As it seems unlikely that Vince Cable’s plan to empower shareholders will greatly rein in bosses’ pay, George Monbiot is proposing a simpler alternative - a maximum wage law. I’m not sure that either proposal is good enough.
Granted, they might be. There’s an element of the arms race about bosses’ pay. It’s possible, therefore, that anything that can achieve co-ordinated control of pay will reverse this. If company A knows that company B is not paying silly money (either because of a law or shareholder activism), then it won’t do so either. The bubble thus bursts.
And this mightn’t have adverse effects on incentives. Insofar as CEOs’ demand for high pay is a positional good - they want better pay than their rivals - anything that curbs their rivals’ pay will curb theirs.
So far, so good. But there’s an offsetting danger.
The problem is that CEOs are status-seeking animals; this is why they try to get the top job. If they cannot achieve high status through their salary, they might therefore try to achieve it by other means - for example by building corporate empires, by pursuing non-financial perks such as even more lavish head offices, company jets and suchlike. Or they might simply appropriate corporate assets for themselves; remember, the reason why high pay is necessary now is to bribe them not do so this.
In this sense, capping pay might well have adverse effects. As evidence, remember the 1970s. When high tax rates deterred bosses from getting more money, the result was overly large and inefficient conglomerates, and a management obsessed by status - the legendarily key to the executive toilet - which created a poisonous industrial relations atmosphere.
My point here is that high CEO pay is not the disease, but the symptom - of the fact that CEOs have too much power. Treating the symptom is not sufficient, and might even be counter-productive. What is needed is to rein in bosses’ power. And given the difficulties of getting shareholders to do this - asymmetric information, the problem of collective action and so on - it might well be that workers are better able to do so. And I’m talking about far more than merely having employee representation on remuneration committees.
What we’re seeing with the debate about bosses’ pay is, I fear, a similar thing to what we saw with Clegg’s call for more employee share ownership.

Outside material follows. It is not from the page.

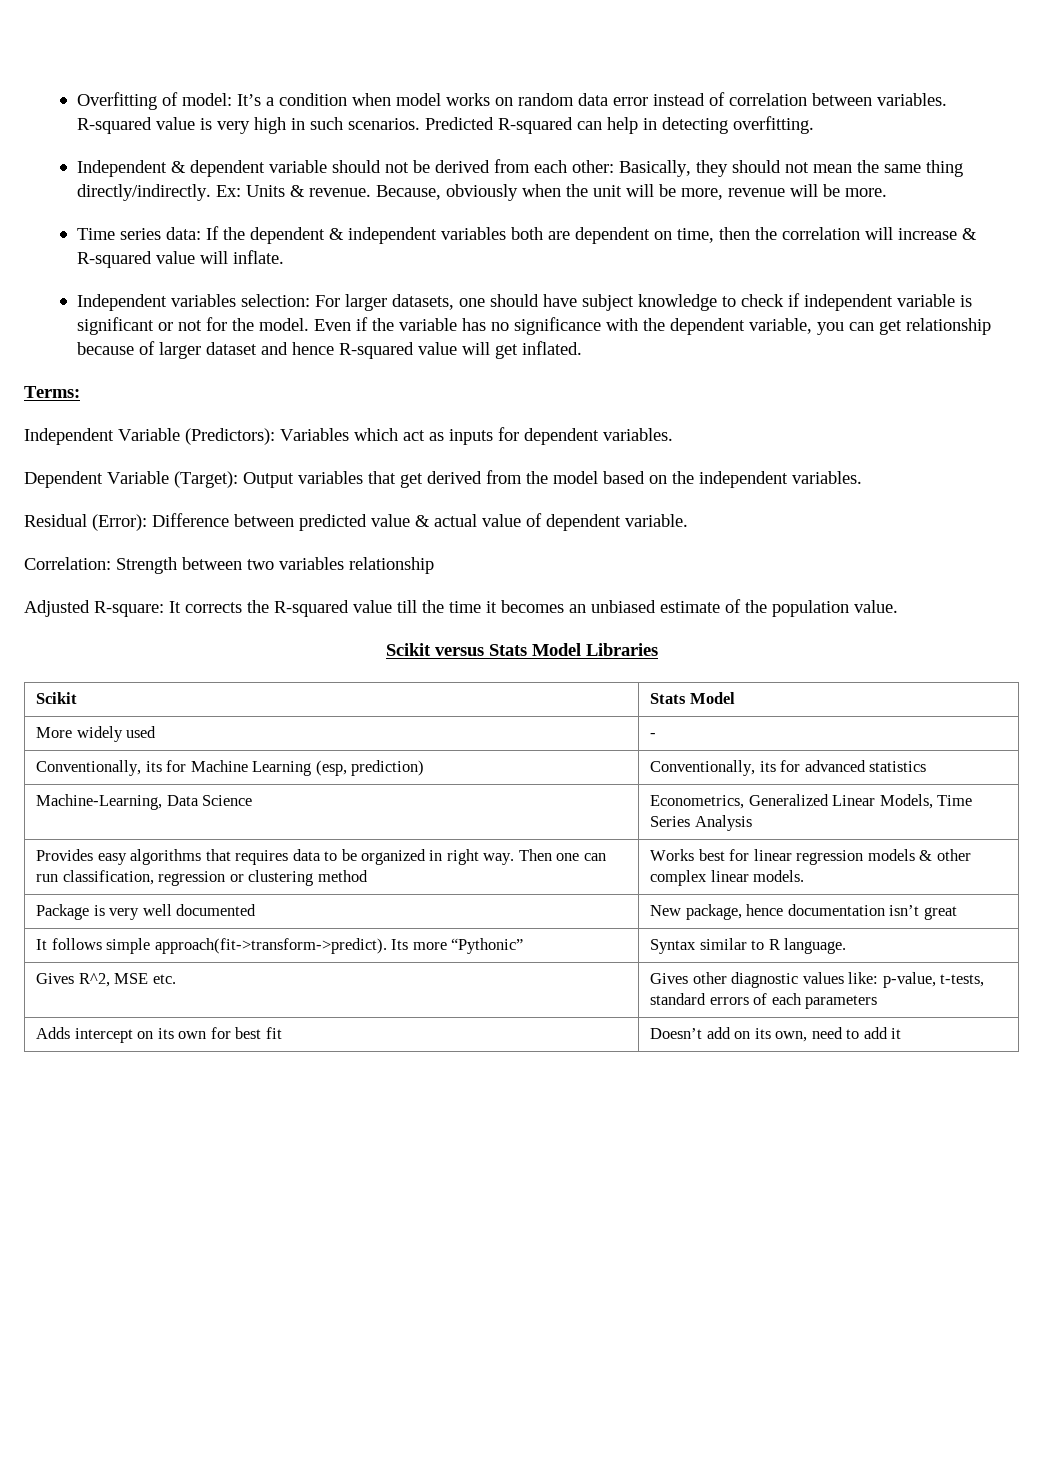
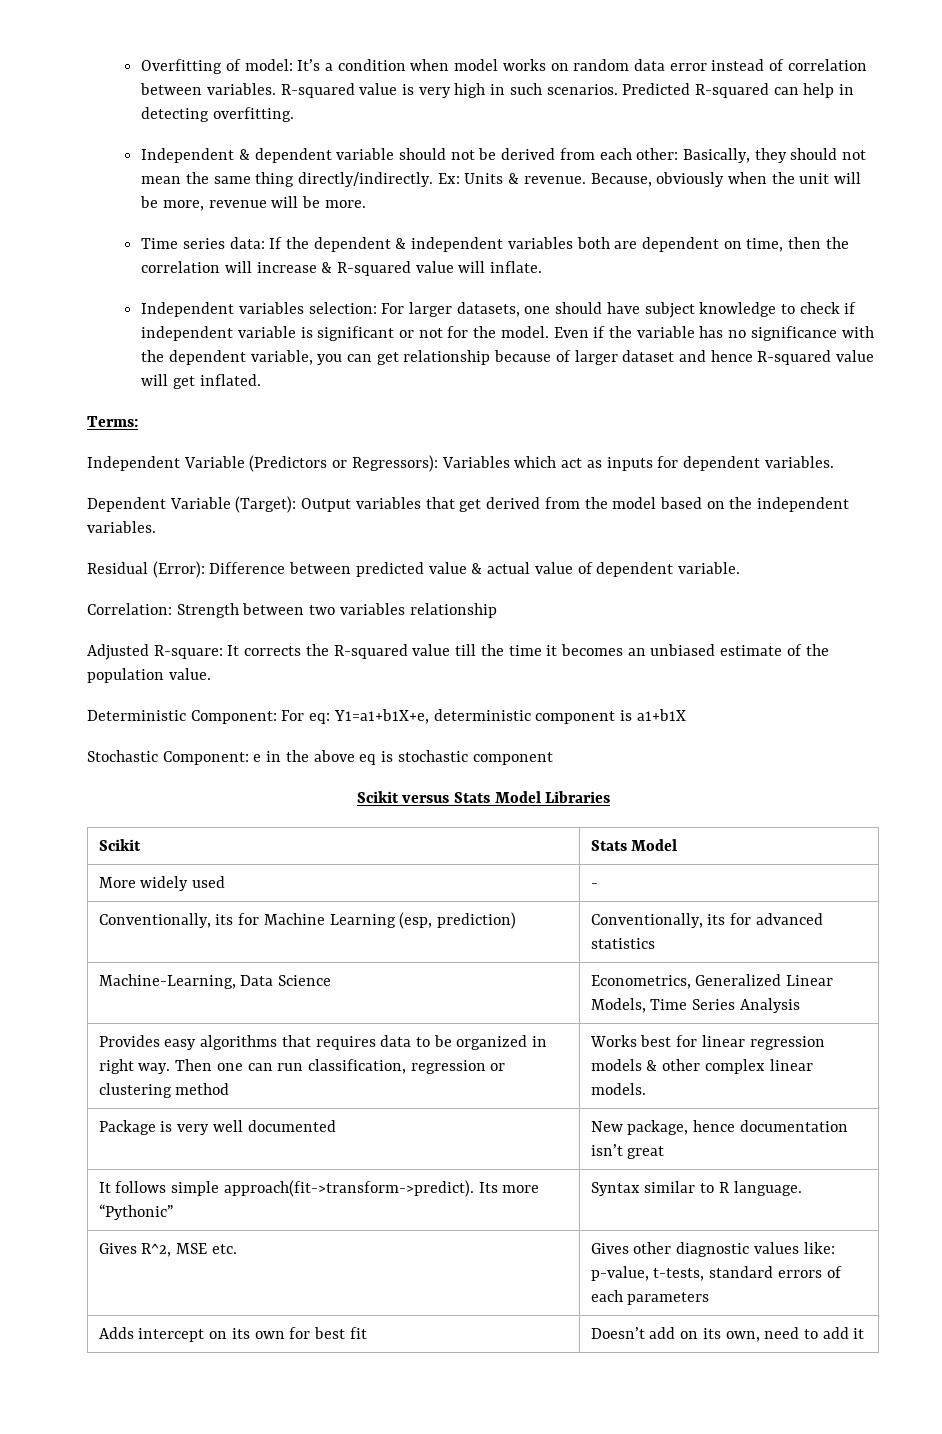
- Independent Variable (Predictors): Variables which act as inputs for dependent variables.
+ Independent Variable (Predictors or Regressors): Variables which act as inputs for dependent variables.
+ Deterministic Component: For eq: Y1=a1+b1X+e, deterministic component is a1+b1X
+ Stochastic Component: e in the above eq is stochastic component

There’s a tendency for liberals and the “moderate” left to think that a halfway house between full capitalism and full socialism is better than both. This is a prejudice which is not always or necessarily true.
Now, you might object that more radical means of curbing bosses’ power are just not feasible right now, whereas limits on bosses’ pay are.
True. But what’s feasible is not always what is efficient.
It seems to me that the unentended consequence of SOX is an advantage to PE ownership. PE ownership is likely to be considerably more involved than the Mutual fund guys. Mutual funds make horrible owners.
Posted by: Frank in midtown | January 24, 2012 at 05:32 PM
A pay cap is naive because executives will simply bypass it - e.g. by contracting through personal services companies so their pay is treated as a 3rd party expense.
A higher rate of tax would be more effective, though, as you note, this can have unintended consequences. It might be possible to prevent inefficient conglomerates by gearing corporation tax to size or span.
The issue of CEO power, and by extension the entire hierarchy of command and control within a business, is central. We need to consider that new-fangled democracy thing.
Posted by: Account Deleted | January 24, 2012 at 06:24 PM
I think the dogma around "inefficient conglomerates" needs more careful analysis. Most of the evidence presented is that share prices of conglomerates exist at a discount to the individual parts. But that's not necessarily a meaningful measure, since share prices in this era reflect the ability to hit earnings forecasts, rather than actually reflecting earnings transparently.
GE and IBM seem to have done ok, despite being conglomerates in the RBV sense.
Further of course, raising an altar to efficiency rather than (for example) effectiveness or resilience needs examination, as it's based on Modigliani-Miller which rests on conditions which don't hold in today's market.
Posted by: Metatone | January 24, 2012 at 07:02 PM
Have to agree with Marstoelbow here - we should try that democracy thing.
What impact would mandating STV* elections of the board have?
That would guarantee minority representation on the board, and requiring annual re-election would make directors more responsive to the electorate.
Then, all you need to do is fix the electorate. The obvious approach is to state that only natural persons can vote. Corporate persons are representatives of groups of natural persons, so you could just require corporate persons to delegate their voting rights back to the ultimate beneficial owner.
Only the corporate persons that don't have a beneficial owner would be able to vote their own shares, and that would have to be in accordance with the aims and objectives of the corporate person, rather than mere profit (ie Friends of the Earth would have to vote on the basis of what was the most environmentally-friendly choice).
Once you've got a functioning electorate, you could then start giving them more decisions. Sod remuneration committees: require a vote on pay and directors get £1pa if there isn't a majority of shares (ie, non-votes don't authorise any pay at all).
* STV is a PR system that doesn't need parties or party lists, unlike most PR systems, so it guarantees minority representation
Posted by: Richard Gadsden | January 25, 2012 at 11:38 AM
Everyone wants to earn and earn more these sought of things will force them to try next best thing that is to swithover or find other way of income, which is not good for an organisation.